**Exercise description**: Among the entries that follow, find every line with the word "value" and list it.
[[ Supplied records, beginning ]]
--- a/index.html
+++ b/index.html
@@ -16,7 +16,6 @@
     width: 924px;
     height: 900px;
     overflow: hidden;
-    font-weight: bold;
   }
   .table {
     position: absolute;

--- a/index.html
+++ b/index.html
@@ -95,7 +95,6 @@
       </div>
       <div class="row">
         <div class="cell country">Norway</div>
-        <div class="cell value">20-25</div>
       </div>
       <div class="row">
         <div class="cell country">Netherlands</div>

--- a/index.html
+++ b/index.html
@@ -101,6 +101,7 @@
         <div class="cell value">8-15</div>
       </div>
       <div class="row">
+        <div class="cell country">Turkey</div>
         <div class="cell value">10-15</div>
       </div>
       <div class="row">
[[ Supplied records, end ]]
[[ Supplied records, beginning ]]
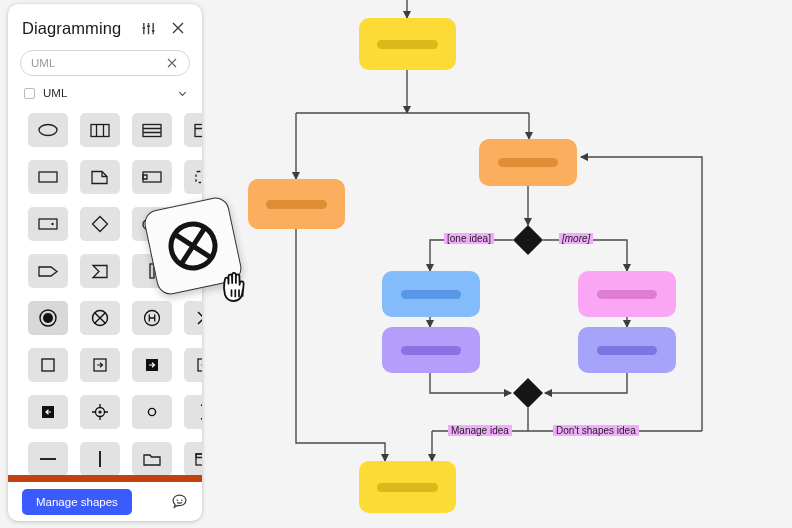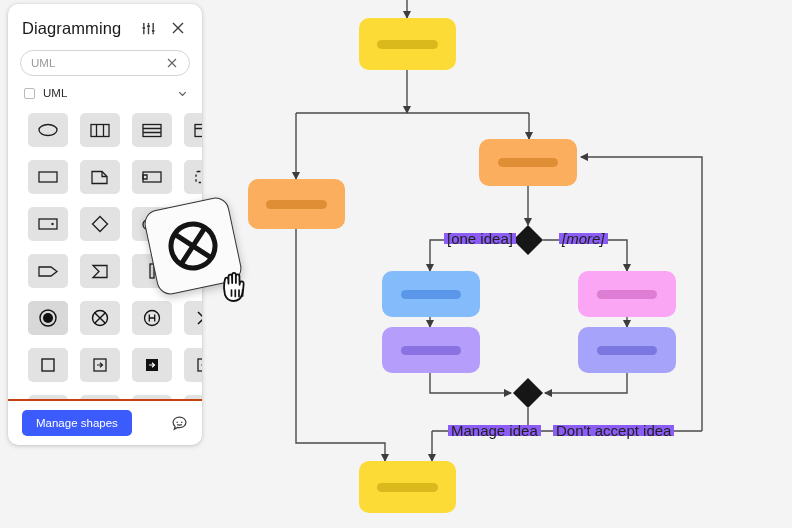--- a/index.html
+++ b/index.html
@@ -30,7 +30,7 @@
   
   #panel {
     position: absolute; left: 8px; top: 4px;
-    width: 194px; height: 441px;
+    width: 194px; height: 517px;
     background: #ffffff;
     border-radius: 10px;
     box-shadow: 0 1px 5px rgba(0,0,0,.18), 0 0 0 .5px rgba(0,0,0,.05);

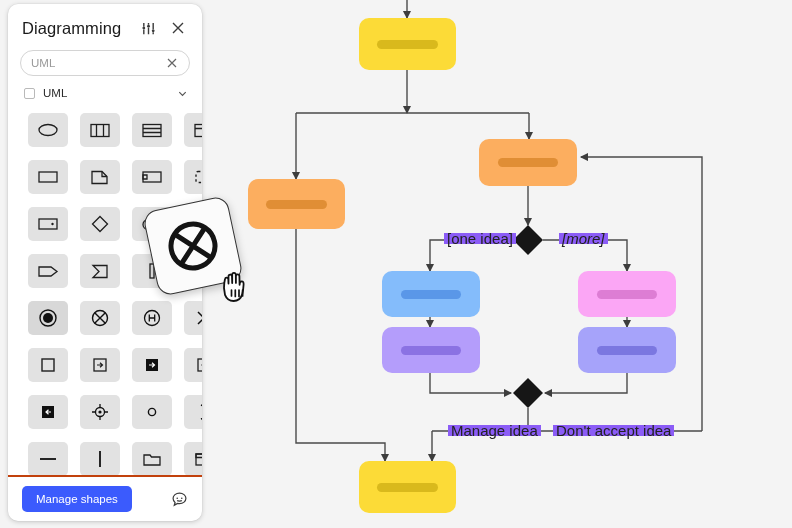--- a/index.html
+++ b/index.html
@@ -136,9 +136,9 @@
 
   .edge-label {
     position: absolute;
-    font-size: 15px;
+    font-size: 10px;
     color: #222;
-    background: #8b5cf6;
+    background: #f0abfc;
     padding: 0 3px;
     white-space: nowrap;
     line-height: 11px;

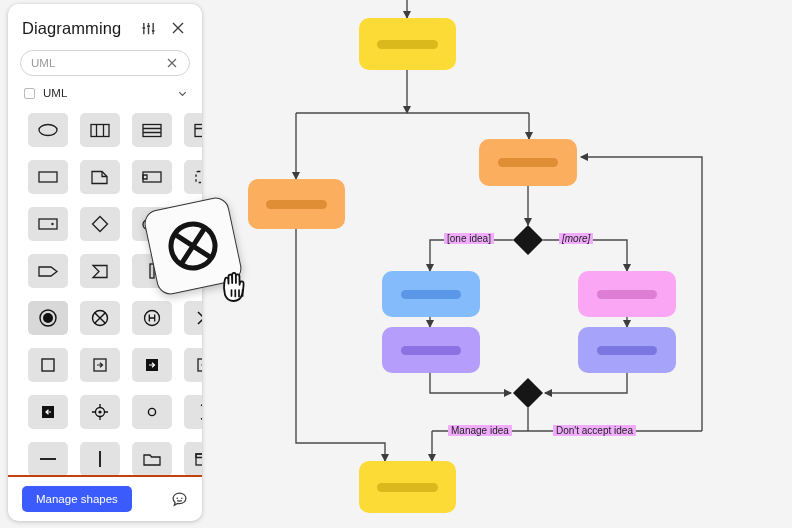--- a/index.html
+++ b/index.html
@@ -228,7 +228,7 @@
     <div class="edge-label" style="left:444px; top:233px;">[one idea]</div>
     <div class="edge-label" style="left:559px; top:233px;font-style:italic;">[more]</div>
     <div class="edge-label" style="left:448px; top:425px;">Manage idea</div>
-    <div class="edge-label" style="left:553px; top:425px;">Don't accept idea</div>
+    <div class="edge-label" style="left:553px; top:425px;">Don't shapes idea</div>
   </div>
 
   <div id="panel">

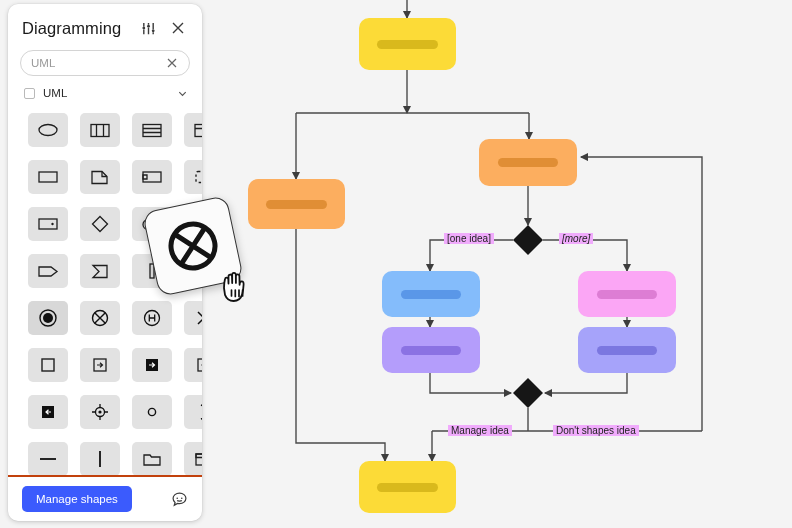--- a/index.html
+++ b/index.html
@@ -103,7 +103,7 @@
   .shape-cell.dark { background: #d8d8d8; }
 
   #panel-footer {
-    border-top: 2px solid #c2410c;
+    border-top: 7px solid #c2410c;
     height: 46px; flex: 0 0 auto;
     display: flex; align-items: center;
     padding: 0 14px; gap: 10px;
[[ Supplied records, end ]]
**Worked solution**:
-        <div class="cell value">20-25</div>
         <div class="cell value">8-15</div>
         <div class="cell value">10-15</div>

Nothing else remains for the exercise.